Serious cryptocurrency engineers, however, including Bobby Lee, have stated publicly that blockchain tech is only really suitable for payment networks.

Lee told Ran Neuner of CNBC that the bitcoin-style blockchain cannot be used for real world activities…” and that the data entered into complex, privately-controlled blockchains is “subjective” and vulnerable to interpretation or abuse:

“I will be honest with you. The blockchain was created with the invention of Bitcoin…In the last seven years, I have been thinking about this a lot. And my thesis about blockchain not being suitable for real world applications is only in the last six months. So, it took me this long to come to this sort of pessimistic realization, and my current understanding is that only (with) cryptocurrency transactions…there is no controversy.”

Early, blockchain was heralded as a way to automate trust and dispense with corruptible middle men in numerous industries, everything from supply chain to medical records to voting and Air-BNB.

More recent and sober consideration has led to people like former Bitcoin engineer Johnny Dilley defending “the middleman” stating that, in many situations, the middleman is a lot cheaper and more efficient than a cumbersome blockchain.

Once a piece of data is entered into a blockchain, it can be difficult to corrupt, but the point at which the data is entered into the ledger is still susceptible to foibles of corruption.

Cogent firms seem to be downgrading their expectations of blockchain. In a recent conversation I had with the CEO of a blockchain research firm, she told me that an identity project she is working with now sees blockchain as “one part” of a “complex stack” of technology the firm is considering.

In the aforementioned interview, Bobby Lee questioned whether medical records gathered on blockchains are really more trustworthy than those gathered in another type of globally-synced database, indicating that a doctor entering data comprises a “single point of failure” in the sanctity of data on a blockchain:

“A classic example is healthcare data on the blockchain. But what does that mean? So does this person have diabetes? We put that in the blockchain. Well, who is to say that he or she has diabetes? It’s just one doctor’s opinion… Maybe one other doctor might say the patient doesn’t have diabetes… Really, what we are trusting is the doctor who wrote the information into the blockchain. We’re not trusting the blockchain itself.”

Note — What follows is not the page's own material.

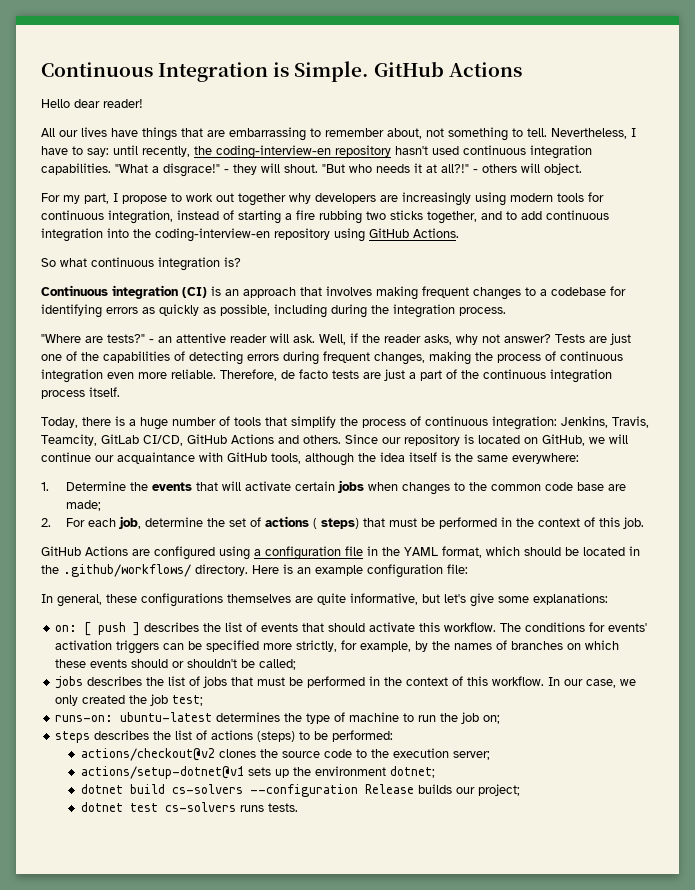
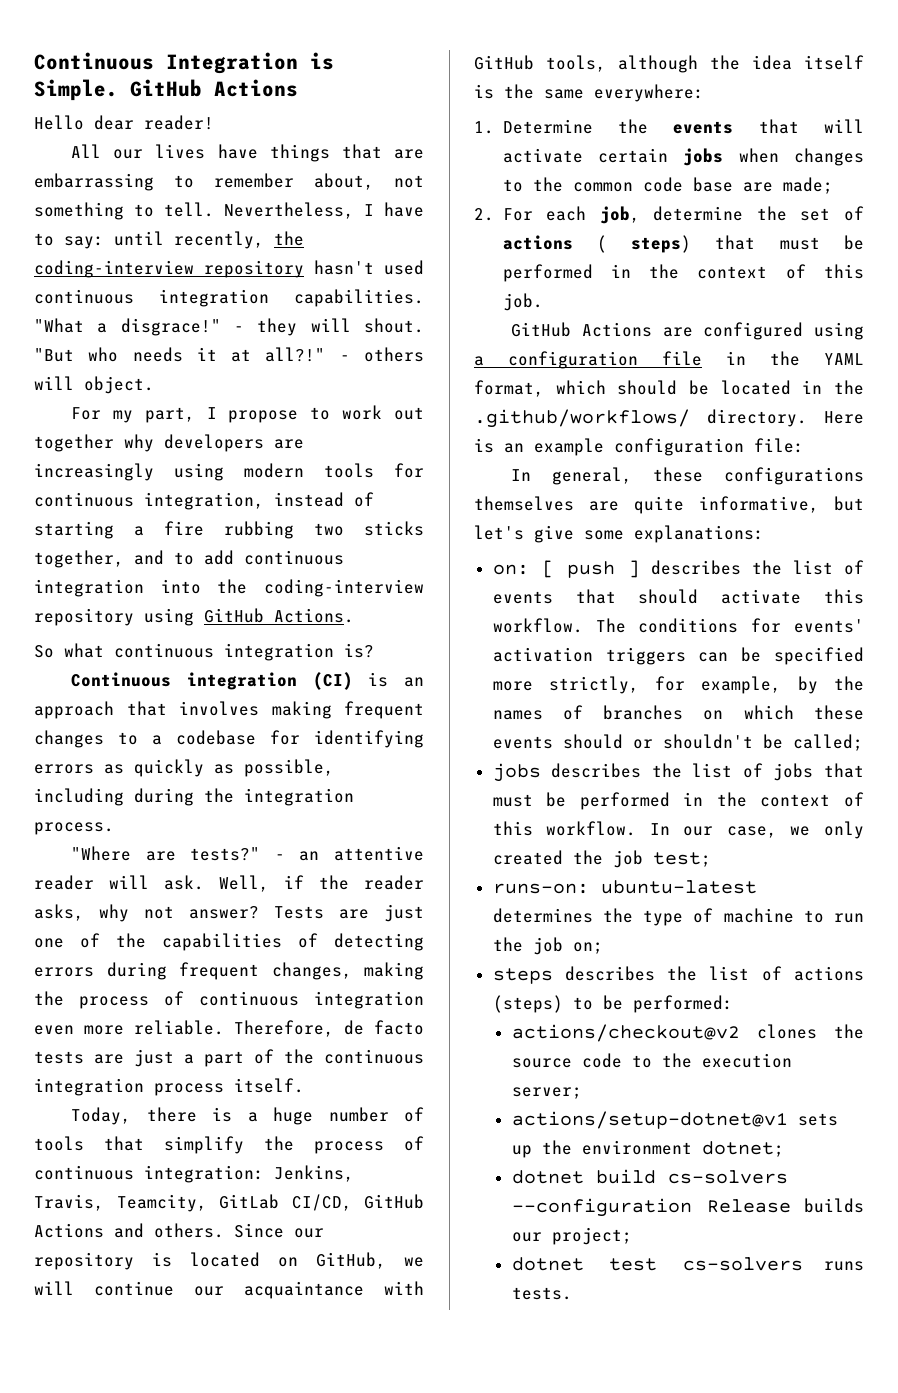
- Nevertheless, I have to say: until recently, the coding-interview-en repository hasn't used continuous integration capabilities.
+ Nevertheless, I have to say: until recently, the coding-interview repository hasn't used continuous integration capabilities.
- For my part, I propose to work out together why developers are increasingly using modern tools for continuous integration, instead of starting a fire rubbing two sticks together, and to add continuous integration into the coding-interview-en repository using GitHub Actions.
+ For my part, I propose to work out together why developers are increasingly using modern tools for continuous integration, instead of starting a fire rubbing two sticks together, and to add continuous integration into the coding-interview repository using GitHub Actions.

Lee said, “Some of the (blockchain projects) are decent, if they really reclassify what they are doing as using a database.”

Lee talked about an airline rewards program run by a group of partnered  airlines sharing a highly secure database that updates point information regularly:

“But they don’t call it ‘blockchain,’ and they’re not going to raise an ICO for it because they’re mature companies. But you have an immature group of young people, and they…call it blockchain and they raise however many million dollars. And to me that’s being intellectufally dishonest.”